Sunday, June 01, 2014

Right will satisfy you.

I am a changed man.  I have been "working on a post" for months, but the work has been scrapped.  Feelings have been mulled over, insights have been gleaned, lost, and gleaned once more.  My life has changed.

I am a changed man.

Since my last post, I have made some of my life's biggest accomplishments and endured some of my life's biggest trials.  The accomplishments are mostly career-oriented, and they have to do with being a lawyer, currently in my third position, and walking bravely down a path I have feared for a long time.  I am not supposed to be a lawyer forever; I know that.  The practice of law is black-and-white, it is formulaic, and it is notable in its specificity.  Artistic expression is not usually the friend of a lawyer.  To practice law, I put the artist in me on a shelf in my heart, where he sits--quietly, patiently--waiting for me to feed him the fruit of love: music.  To practice law, I wear a suit of armor, protecting my feelings, projecting my prowess, and repressing important parts of myself.

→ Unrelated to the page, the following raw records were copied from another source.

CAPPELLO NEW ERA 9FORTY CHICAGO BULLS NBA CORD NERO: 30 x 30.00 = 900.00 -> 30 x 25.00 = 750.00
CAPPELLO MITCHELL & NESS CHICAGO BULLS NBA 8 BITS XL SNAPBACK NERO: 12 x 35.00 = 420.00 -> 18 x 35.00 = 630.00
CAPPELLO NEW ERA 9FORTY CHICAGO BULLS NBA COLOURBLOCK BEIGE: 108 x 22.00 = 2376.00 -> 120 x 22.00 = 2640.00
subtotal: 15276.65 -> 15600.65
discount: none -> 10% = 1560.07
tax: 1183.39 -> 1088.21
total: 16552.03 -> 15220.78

I don't mean to say that practicing law is misery; it isn't.  I have fun at my current job. I work hard, and I laugh hard.  I work long hours, take long train rides, write long briefs, and I fill myself with knowledge I couldn't find anywhere else.  I am grateful for the law, because it has brought me to this point in my life.  There are tools in my toolbox that are only there because I am a lawyer.  Those tools will be with me forever.  Moreover, being a lawyer has helped me encounter people in this world who I would likely have never seen elsewhere, and I love people.  Being a lawyer pays my bills.  Being a lawyer gives me a career I can talk about with strangers.  But I am not supposed to be a lawyer forever.  I am supposed to use music in my life and my profession.  Music is the thing that wakes me up in the morning--literally and figuratively.   Music gently lays my head to rest at night.  Music is my life's passion and my heart's voice.

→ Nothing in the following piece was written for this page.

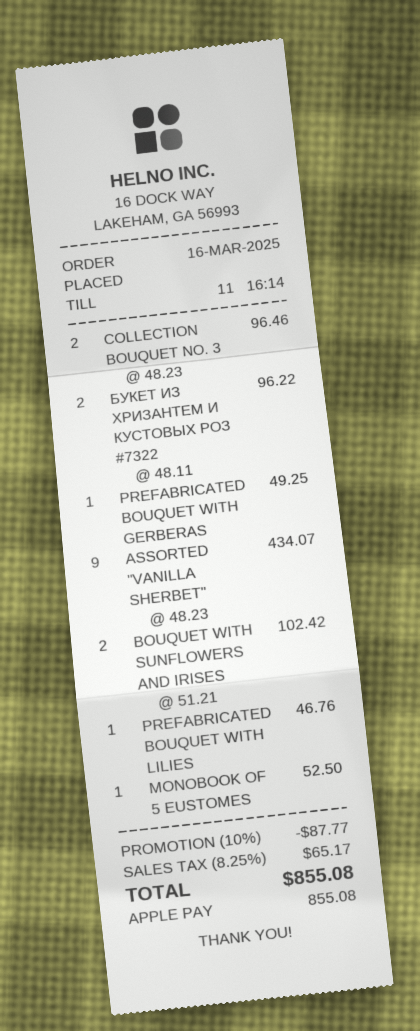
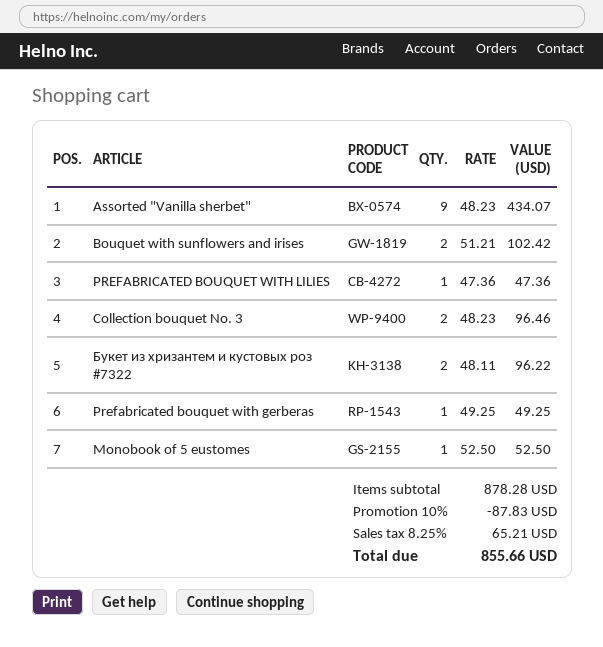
PREFABRICATED BOUQUET WITH LILIES: 1 x 46.76 = 46.76 -> 1 x 47.36 = 47.36
discount: 10% = 87.77 -> 10% = 87.83
tax: 8.25% = 65.17 -> 8.25% = 65.21
total: 855.08 -> 855.66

Music is what I will do forever.

Almost six months ago, while on my way to court, I severely broke (and left wrist) my back by falling down the subway steps.  My broken back is still an issue, and it will be with me forever.  I have surgery coming up to potentially fix the latent, chronic pain that I feel at all times, but I will always carry with me the increased likelihood of reinjuring my poor spine.  I laugh now when I think about my surgeon coming in after reviewing my scans, a mere week after my accident.  He remarked, off-handedly, that I had "pulverized" my L2 vertebrate.  At the time that word knocked the wind out of me, and understandably so.  In a matter of seconds, I went from a chubby, young lawyer, stuck in a dead-end associate position, running around New York City like a crazy person, making 5 court appearances per day, to a chubby, young lawyer, stuck in a dead-end associate position, who was crippled.  I couldn't shower, I couldn't walk, I couldn't wipe my own ass.  My entire world changed in a split second.  It is a funny coincidence that I write on this blog, again, about my world changing.  When last I wrote a post like this, my dad had just gotten diagnosed with what turned out to be terminal cancer.  Yet again, my world view shifted, my eyes grew wide, and I surrendered to the inevitability of my circumstances.  Where my father's diagnosis left me emotionally crippled, my back break left me physically crippled.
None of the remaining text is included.